■ Information supplied ■
>>>

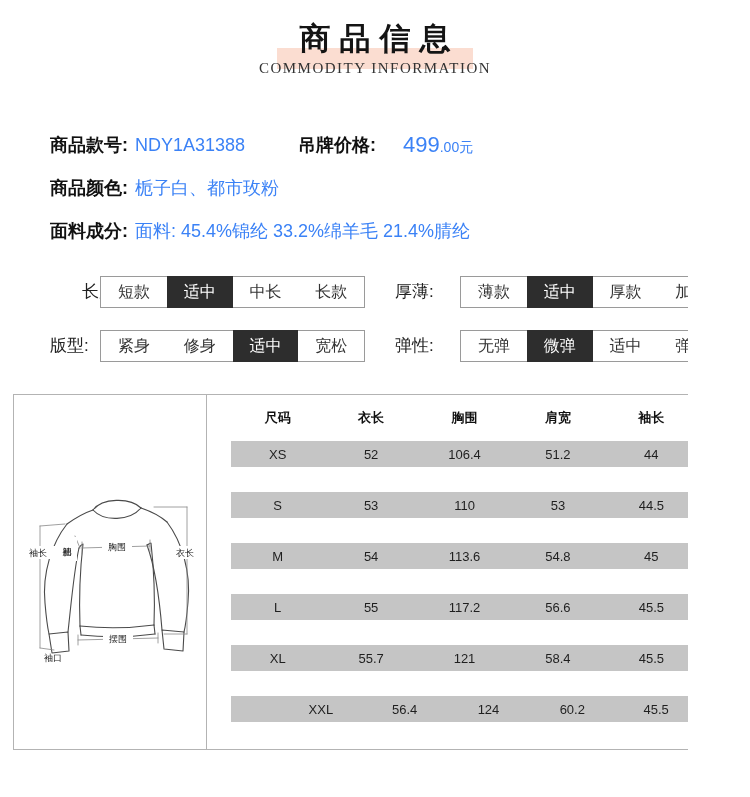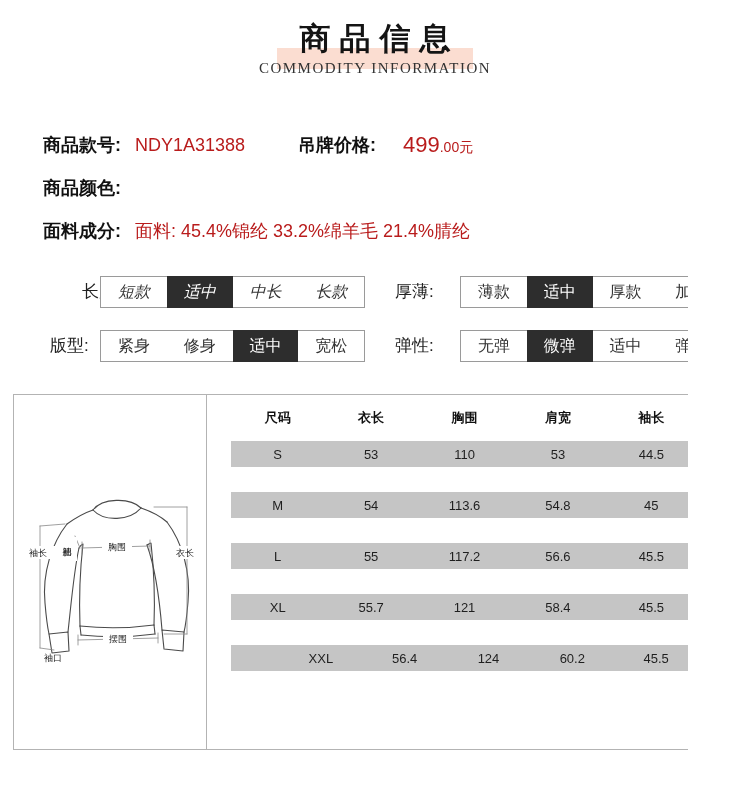"商品款号:" .l1 { left: 43px -> 50px }
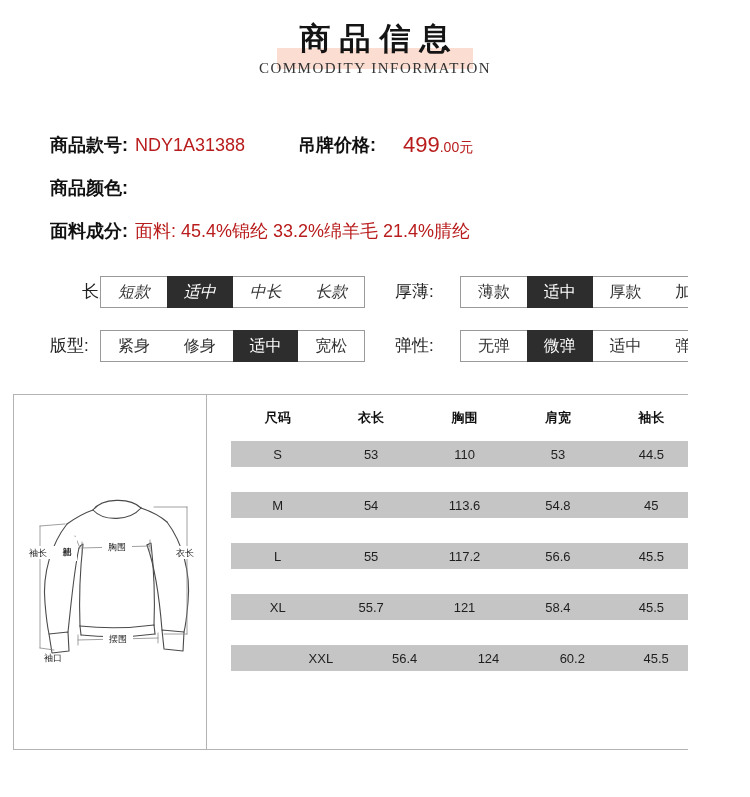"NDY1A31388" .info-row .val { color: #b91c1c -> #3b82f6 }
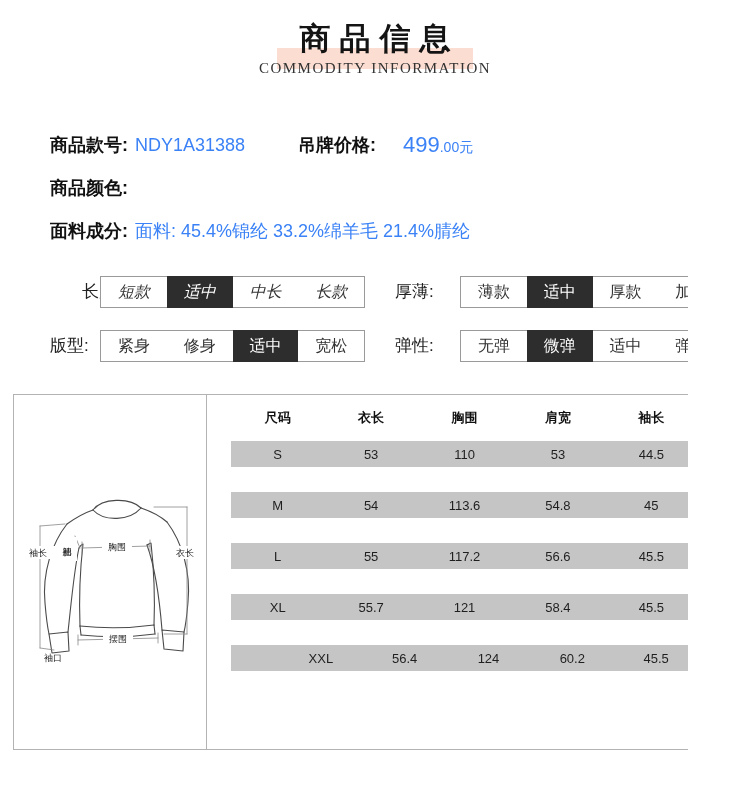"栀子白、都市玫粉" span.val { html: none -> <span>栀子白、都市玫粉</span> }
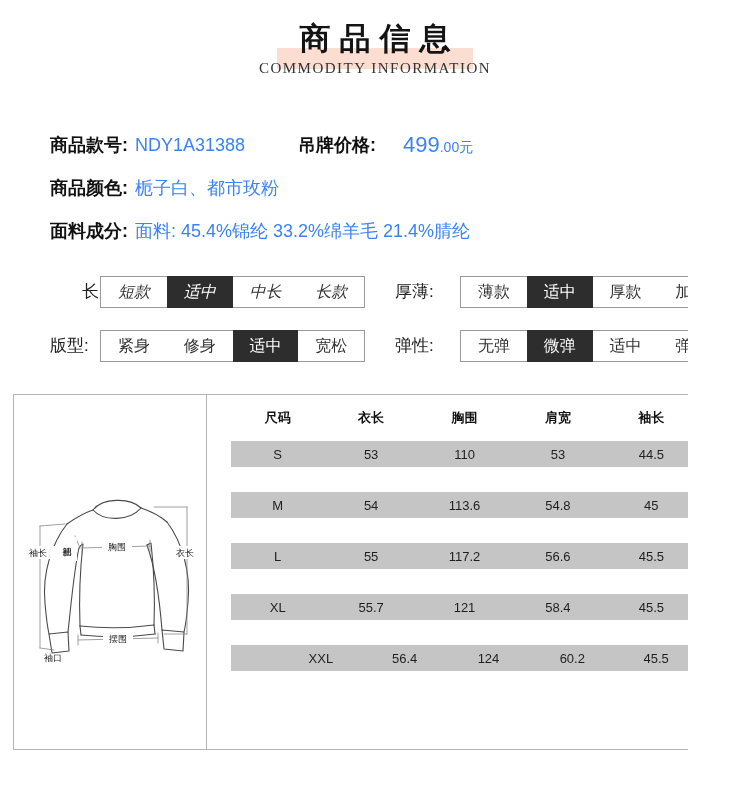"短款" div.attr-box { font-style: italic -> none }
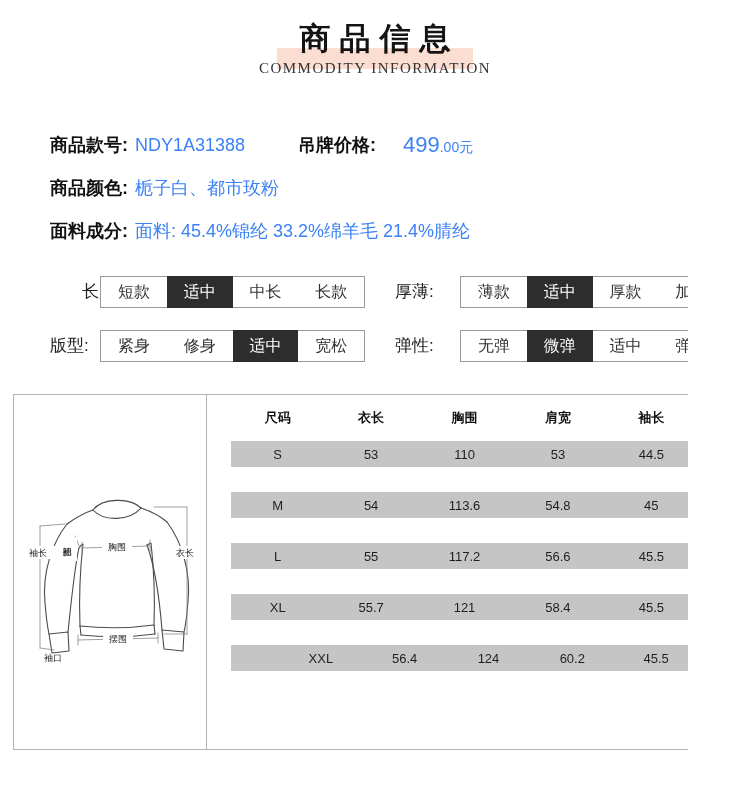"XS" div.t-row { html: none -> <div> <div>XS</div> <div>52</div> <div>106.4</div> <div>51.2</div> <div>44</div> </div> }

<<<

■ To do ■
Restate exactly the lines that start at the "none -> <span>栀子白、都市玫粉</span>" line and end with the last line of the material above, leaving out the pictures.

■ Answer to this problem ■
"栀子白、都市玫粉" span.val { html: none -> <span>栀子白、都市玫粉</span> }
"短款" div.attr-box { font-style: italic -> none }
"XS" div.t-row { html: none -> <div> <div>XS</div> <div>52</div> <div>106.4</div> <div>51.2</div> <div>44</div> </div> }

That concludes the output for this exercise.